• _Before and after images_

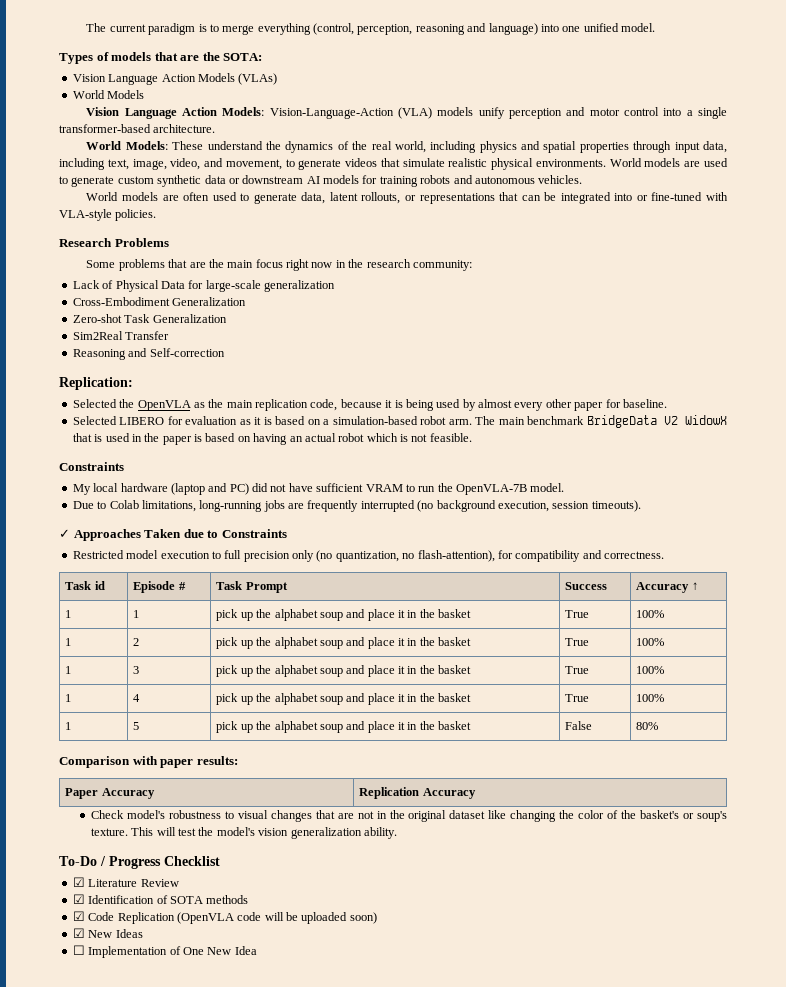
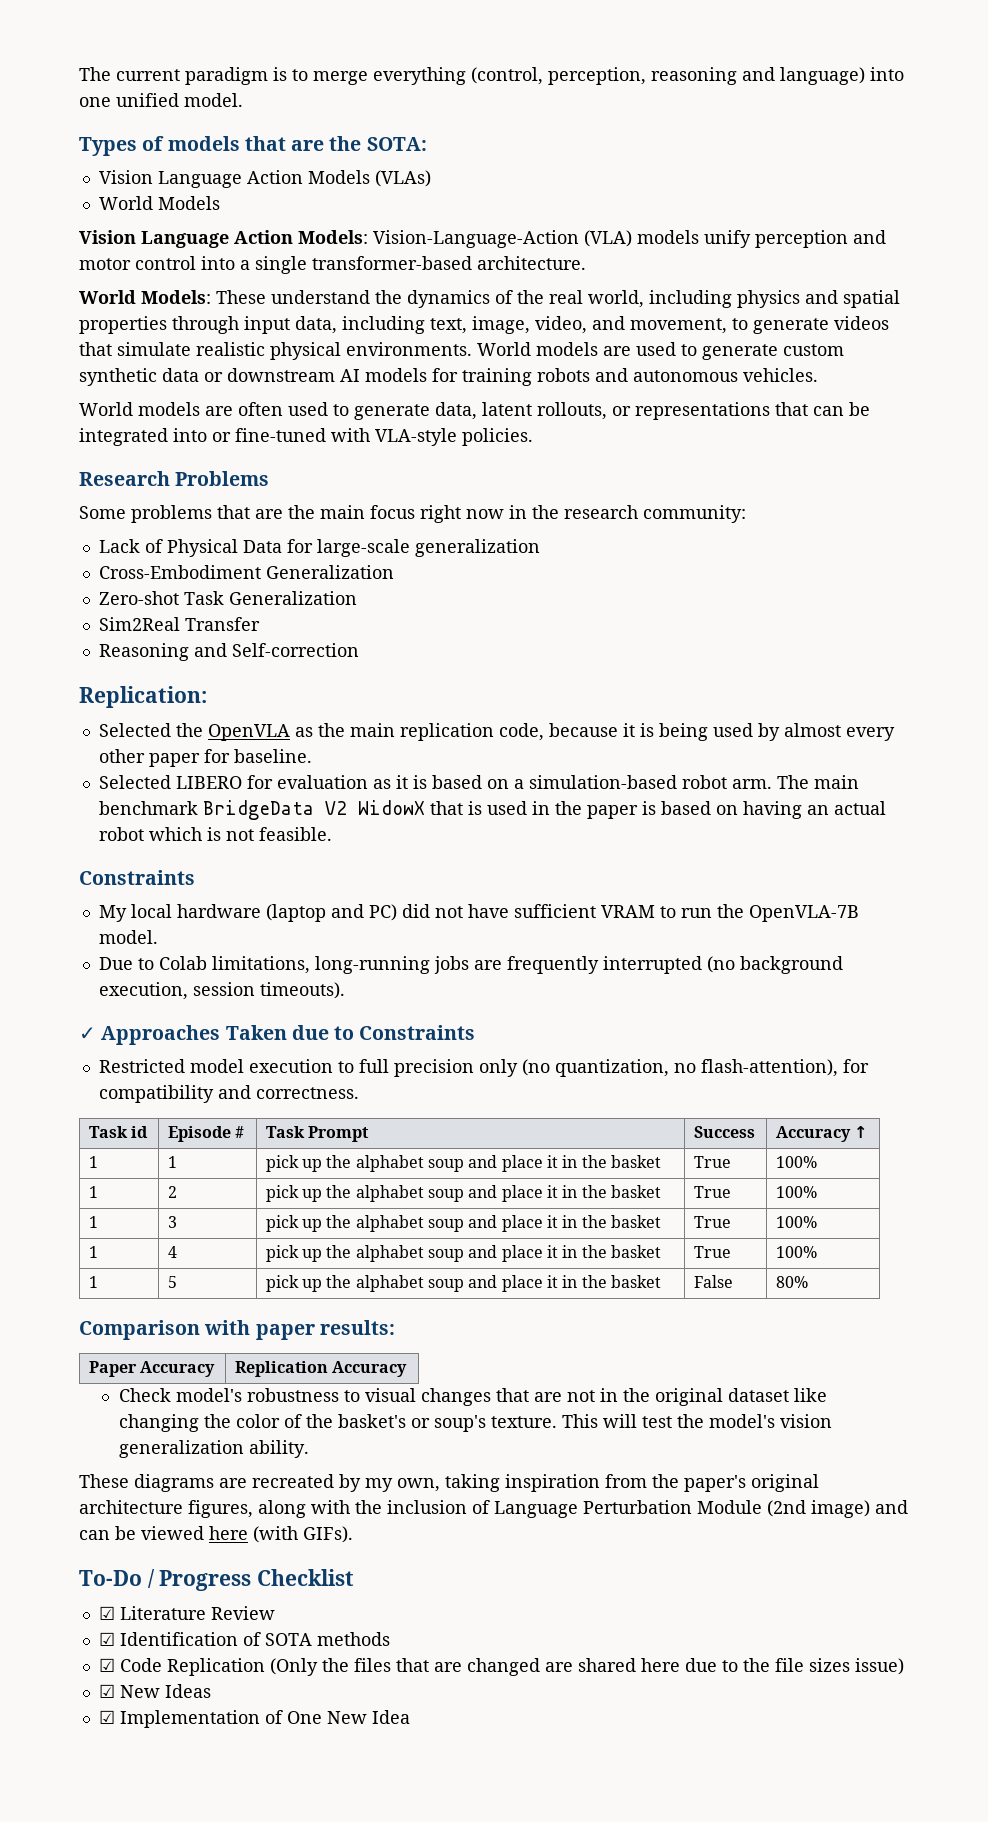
+ These diagrams are recreated by my own, taking inspiration from the paper's original architecture figures, along with the inclusion of Language Perturbation Module (2nd image) and can be viewed here (with GIFs).
- ☑ Code Replication (OpenVLA code will be uploaded soon)
+ ☑ Code Replication (Only the files that are changed are shared here due to the file sizes issue)
- ☐ Implementation of One New Idea
+ ☑ Implementation of One New Idea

• _WHAT NEEDS TO BE DONE_
Return every line from the records above that holds the word "Code".

• _OUTPUT BELOW_
- ☑ Code Replication (OpenVLA code will be uploaded soon)
+ ☑ Code Replication (Only the files that are changed are shared here due to the file sizes issue)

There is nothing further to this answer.